へもか

憶測以上の確定未満

褒められたりはしゃぎたい

 

二月七日

ケーキ屋さんへのんびり自転車を転がしていたら、歩道を仲良く走る二人の小学生男子としばらく並走することになった。二人の会話を聞きながら信号待ちで抜きつ抜かれつしていたが、踏切で完全に並んだ。

ひとりが宣言する。
「じゃあ、野菜な」
「よし、ズッキーニ」
「ニラ」
「らっきょう」
「ウンコ」

はやい。さすが小学生男子、四単語目でもうウンコ。ウコンでもよかったのではないか、と思ったけどそうするとンになる。しりとりに負けてしまう。そうか、もうウンコしかない。ウンコが野菜だって言うなら今度からおまえのサラダにウンコいれるからなって。たのしそうだった。

 

二月十九日

仕事の関係でずっと髭を剃ってしまっていた夫の顎にひさしぶりにラフに髭がはえていた。ひさしぶりだったので、え、こんなに髭かっこよかったっけ、とどぎまぎしていた。あまり長時間見つめるとバレて剃られてしまうかもしれないので、視線をスッと外してちょっとずつ見ていた。

 

二月二十一日

何年もかけて設計を担当していた商業施設の室内緑化の工事も大詰めを迎え、事業主立会いの完了検査を実施していた。とくに複数フロアのエスカレーターが交差する大きな吹き抜けは見せ場で、年中なにかしら花を咲かせてほしいとリクエストされた華やかな空間。

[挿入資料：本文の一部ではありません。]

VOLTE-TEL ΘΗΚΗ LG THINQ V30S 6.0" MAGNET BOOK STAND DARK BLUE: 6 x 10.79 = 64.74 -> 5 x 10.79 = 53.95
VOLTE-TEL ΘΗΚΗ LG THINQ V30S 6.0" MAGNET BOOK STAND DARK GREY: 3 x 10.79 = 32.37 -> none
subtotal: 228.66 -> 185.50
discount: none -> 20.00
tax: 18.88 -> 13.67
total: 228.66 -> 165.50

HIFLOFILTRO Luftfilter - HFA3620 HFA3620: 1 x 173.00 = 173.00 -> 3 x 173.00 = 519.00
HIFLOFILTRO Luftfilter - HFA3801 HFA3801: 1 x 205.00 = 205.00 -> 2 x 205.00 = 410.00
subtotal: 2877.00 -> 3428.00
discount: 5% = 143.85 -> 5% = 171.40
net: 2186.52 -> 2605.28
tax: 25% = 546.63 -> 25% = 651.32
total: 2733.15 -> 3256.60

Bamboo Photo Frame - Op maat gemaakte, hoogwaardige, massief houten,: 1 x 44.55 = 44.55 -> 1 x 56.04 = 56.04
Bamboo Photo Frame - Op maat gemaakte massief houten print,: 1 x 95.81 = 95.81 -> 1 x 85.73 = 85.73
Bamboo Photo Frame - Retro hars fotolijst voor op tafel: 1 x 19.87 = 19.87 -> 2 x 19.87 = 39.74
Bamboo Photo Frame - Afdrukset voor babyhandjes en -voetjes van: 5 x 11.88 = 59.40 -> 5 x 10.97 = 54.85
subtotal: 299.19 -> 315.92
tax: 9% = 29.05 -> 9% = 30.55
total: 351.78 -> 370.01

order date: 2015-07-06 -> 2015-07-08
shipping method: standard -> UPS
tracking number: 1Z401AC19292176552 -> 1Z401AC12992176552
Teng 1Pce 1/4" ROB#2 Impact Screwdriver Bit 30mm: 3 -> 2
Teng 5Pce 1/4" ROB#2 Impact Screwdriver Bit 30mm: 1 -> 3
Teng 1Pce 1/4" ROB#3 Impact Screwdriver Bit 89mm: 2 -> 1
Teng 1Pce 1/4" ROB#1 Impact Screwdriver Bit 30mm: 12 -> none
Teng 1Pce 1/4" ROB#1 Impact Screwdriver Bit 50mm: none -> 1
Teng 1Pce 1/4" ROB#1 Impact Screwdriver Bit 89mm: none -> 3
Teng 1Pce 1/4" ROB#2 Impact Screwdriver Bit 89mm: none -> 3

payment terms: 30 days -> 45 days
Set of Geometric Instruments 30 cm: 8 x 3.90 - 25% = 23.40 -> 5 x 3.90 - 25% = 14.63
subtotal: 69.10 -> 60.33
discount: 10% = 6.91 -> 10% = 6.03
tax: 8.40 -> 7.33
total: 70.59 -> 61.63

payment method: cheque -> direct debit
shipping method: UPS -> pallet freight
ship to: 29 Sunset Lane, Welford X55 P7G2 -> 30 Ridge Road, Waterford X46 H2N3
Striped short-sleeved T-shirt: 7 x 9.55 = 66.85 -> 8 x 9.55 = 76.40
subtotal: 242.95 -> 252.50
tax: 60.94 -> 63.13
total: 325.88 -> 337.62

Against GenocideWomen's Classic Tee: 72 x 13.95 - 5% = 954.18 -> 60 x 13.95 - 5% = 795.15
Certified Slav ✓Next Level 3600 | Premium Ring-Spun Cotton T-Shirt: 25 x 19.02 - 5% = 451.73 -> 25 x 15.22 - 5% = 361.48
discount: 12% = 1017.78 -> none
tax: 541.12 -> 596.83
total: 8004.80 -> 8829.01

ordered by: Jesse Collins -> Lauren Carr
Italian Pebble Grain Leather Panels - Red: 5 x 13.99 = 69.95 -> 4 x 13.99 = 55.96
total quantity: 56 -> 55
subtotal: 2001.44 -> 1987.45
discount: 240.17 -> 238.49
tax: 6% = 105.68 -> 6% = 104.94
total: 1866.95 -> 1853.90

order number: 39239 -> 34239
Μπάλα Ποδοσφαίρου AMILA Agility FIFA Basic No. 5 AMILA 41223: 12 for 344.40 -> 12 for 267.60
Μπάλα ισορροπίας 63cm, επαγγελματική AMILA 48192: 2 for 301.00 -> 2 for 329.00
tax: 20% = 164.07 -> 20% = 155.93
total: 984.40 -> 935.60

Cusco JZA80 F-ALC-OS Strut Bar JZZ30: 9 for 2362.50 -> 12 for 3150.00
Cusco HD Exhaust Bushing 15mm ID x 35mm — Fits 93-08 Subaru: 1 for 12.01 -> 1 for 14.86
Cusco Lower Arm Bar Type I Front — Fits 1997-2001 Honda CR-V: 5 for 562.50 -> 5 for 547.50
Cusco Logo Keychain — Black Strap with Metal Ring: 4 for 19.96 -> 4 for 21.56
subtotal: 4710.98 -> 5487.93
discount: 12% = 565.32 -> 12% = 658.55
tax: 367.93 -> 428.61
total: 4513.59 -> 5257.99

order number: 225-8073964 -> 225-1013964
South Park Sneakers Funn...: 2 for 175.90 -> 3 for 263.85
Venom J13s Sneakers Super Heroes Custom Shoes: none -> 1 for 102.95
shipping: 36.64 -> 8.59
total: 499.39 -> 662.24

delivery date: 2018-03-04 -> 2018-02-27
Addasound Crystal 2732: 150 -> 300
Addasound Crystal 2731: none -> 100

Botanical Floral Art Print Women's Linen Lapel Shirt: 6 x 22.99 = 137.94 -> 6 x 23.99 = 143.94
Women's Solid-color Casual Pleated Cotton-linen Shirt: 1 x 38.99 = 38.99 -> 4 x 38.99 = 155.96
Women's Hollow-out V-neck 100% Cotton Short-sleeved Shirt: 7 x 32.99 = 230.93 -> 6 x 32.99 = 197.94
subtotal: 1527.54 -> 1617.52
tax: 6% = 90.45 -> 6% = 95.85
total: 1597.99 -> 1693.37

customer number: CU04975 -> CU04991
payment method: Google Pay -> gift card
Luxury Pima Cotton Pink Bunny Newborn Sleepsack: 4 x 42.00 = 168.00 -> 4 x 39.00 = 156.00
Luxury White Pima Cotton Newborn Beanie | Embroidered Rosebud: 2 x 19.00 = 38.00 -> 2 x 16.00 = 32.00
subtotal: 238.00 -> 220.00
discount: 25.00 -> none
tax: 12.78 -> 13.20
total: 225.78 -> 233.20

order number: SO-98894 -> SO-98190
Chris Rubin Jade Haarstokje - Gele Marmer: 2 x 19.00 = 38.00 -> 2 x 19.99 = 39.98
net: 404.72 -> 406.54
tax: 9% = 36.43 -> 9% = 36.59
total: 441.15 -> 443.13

検査時に葉しかなかったらまずい。とっさに見渡すとあちこちでスモークツリーがふわふわと揺れて、アガパンサスが薄紫の大きなまるい花をポッポッと空中に突きだしていた。よかった、十分だろう。

事業主もニコニコでやっぱり植物があるといいね。ええ、そうですよね。かわいいですよね。とくにこのふわふわが気に入ったな。スモークツリーといいます。いいねえ。いいねえ。

と、和やかな完了検査が終わったところで目が覚めた。私が考える理想の完了検査だった。実際の完了検査は問題箇所の指摘確認の場でただねちねちやられるだけ。できたもので褒められたりはしゃぎたい。その欲望をそのまま夢に見てしまった。